CN102424355A - A method to enhance the adhesion between BCB and Au - Google Patents

Abstract

The invention relates to a method for enhancing the adhesion between a dielectric layer BCB and a metal layer Au in wafer-level radio frequency packaging. The method is characterized in that the adhesion between the BCB and the metal layer Au is enhanced only by selecting and optimizing process parameters without adding other adhesion materials. The method mainly comprises the following steps: firstly, performing surface pretreatment on a dielectric layer BCB, and then selecting and controlling the metal type of a sputtered seed layer and the thickness of the seed layer. After sputtering is finished, annealing treatment is carried out to increase the combination degree of the BCB and Au contact surfaces, and finally, annealing treatment is carried out again after electroplating to reduce stress generated after electroplating.
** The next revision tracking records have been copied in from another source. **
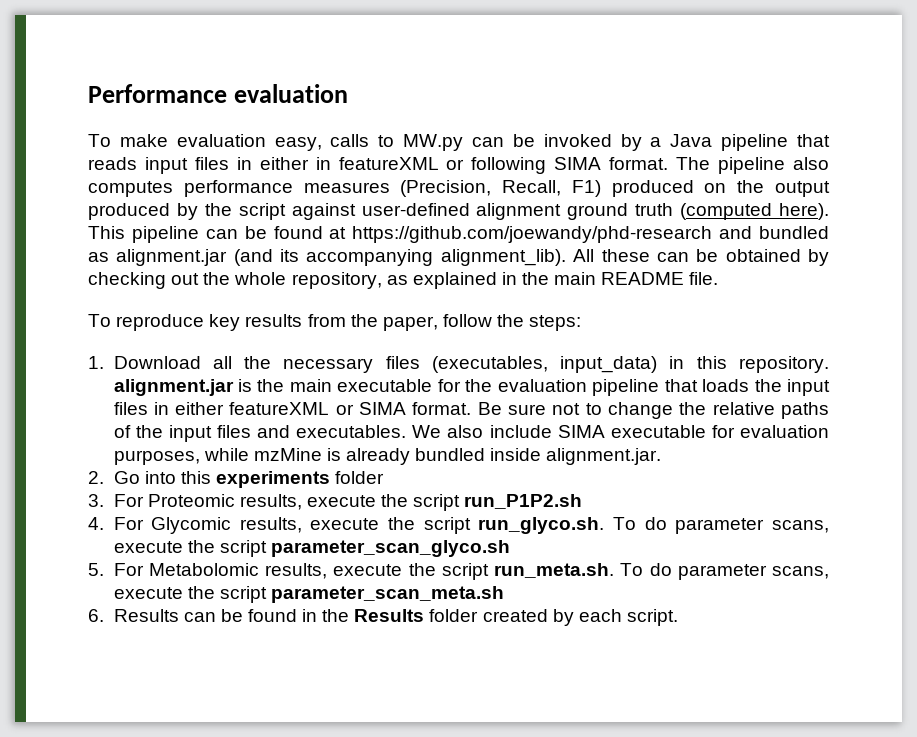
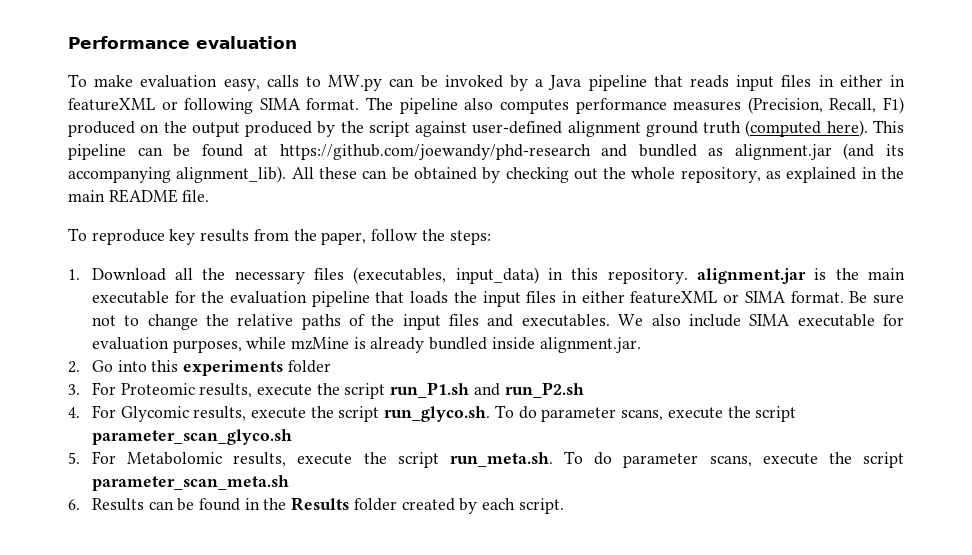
- 3. For Proteomic results, execute the script run_P1P2.sh
+ 3. For Proteomic results, execute the script run_P1.sh and run_P2.sh

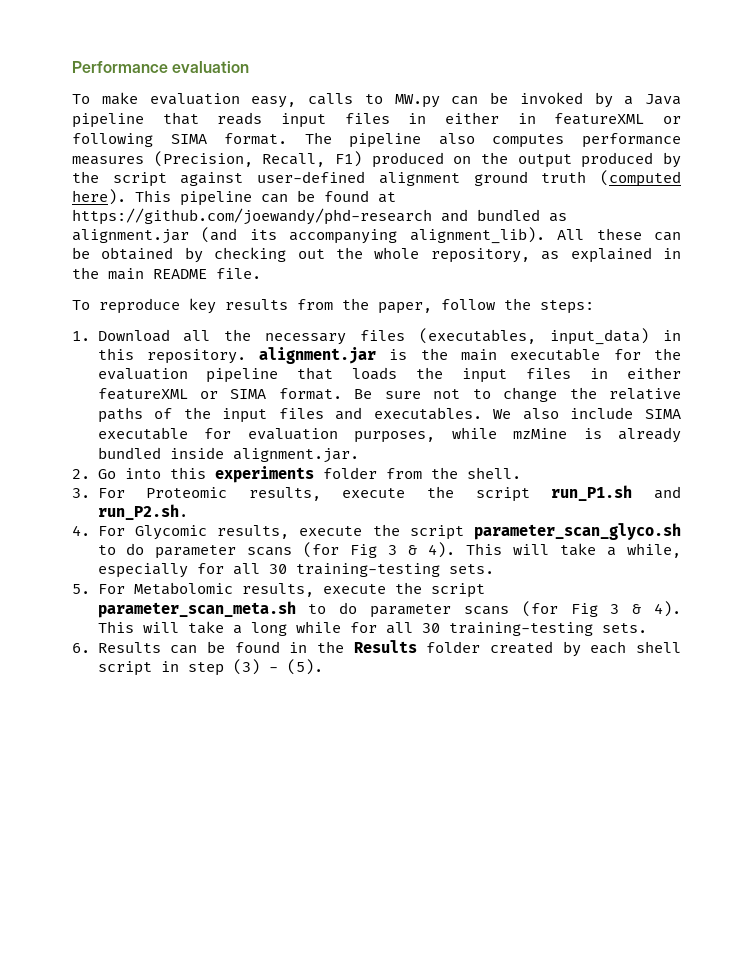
- 2. Go into this experiments folder
+ 2. Go into this experiments folder from the shell.
- 3. For Proteomic results, execute the script run_P1.sh and run_P2.sh
+ 3. For Proteomic results, execute the script run_P1.sh and run_P2.sh.
- 4. For Glycomic results, execute the script run_glyco.sh. To do parameter scans, execute the script parameter_scan_glyco.sh
+ 4. For Glycomic results, execute the script parameter_scan_glyco.sh to do parameter scans (for Fig 3 & 4). This will take a while, especially for all 30 training-testing sets.
- 5. For Metabolomic results, execute the script run_meta.sh. To do parameter scans, execute the script parameter_scan_meta.sh
+ 5. For Metabolomic results, execute the script parameter_scan_meta.sh to do parameter scans (for Fig 3 & 4). This will take a long while for all 30 training-testing sets.
- 6. Results can be found in the Results folder created by each script.
+ 6. Results can be found in the Results folder created by each shell script in step (3) - (5).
Through the steps, the adhesion between BCB and Au is greatly improved, and the method is suitable for wafer-level radio frequency packaging. The process method provided by the invention has the advantages of simple process and low cost.

Description

A method to enhance the adhesion between BCB and Au

technical field

The invention relates to a method for enhancing the adhesion between BCB and Au, in particular to a method for enhancing the adhesion between BCB and Au in wafer-level radio frequency packaging, and belongs to the field of wafer-level radio frequency packaging.

Background technique

Wafer-level packaging can save costs and improve efficiency. In RF/microwave packaging, vertical interconnection can reduce the wiring path and reduce the influence of parasitic parameters. The packaging method often adopts a metal-dielectric-metal structure. As shown in Figure 1, the radio frequency chip MMIC 103 is embedded in the Si substrate 104, and the BCB dielectric layer 105 is coated on the surface, and then the metal layer 101 is electroplated. The thickness and number of metal layers or dielectric layers are determined, and metal vias 102 are used to interconnect the metal layers. The dielectric layer material BCB has a very low dielectric constant (2.65) and a small loss tangent (0.0008), which enables it to achieve higher operating frequency and lower transmission loss. In addition, it can be cured at low temperature (curing temperature range: 150°C-350°C) so that the device is not damaged, and it has good flatness, making the process simple; low moisture absorption rate and stable chemical mechanical thermal performance, increasing package reliability. The metal material Au has good ductility, good high-frequency characteristics, excellent electrical conductivity and simple manufacturing process, and is a good choice for the metal layer material in the package. Therefore, BCB and Au are ideal materials for interlayer interconnection.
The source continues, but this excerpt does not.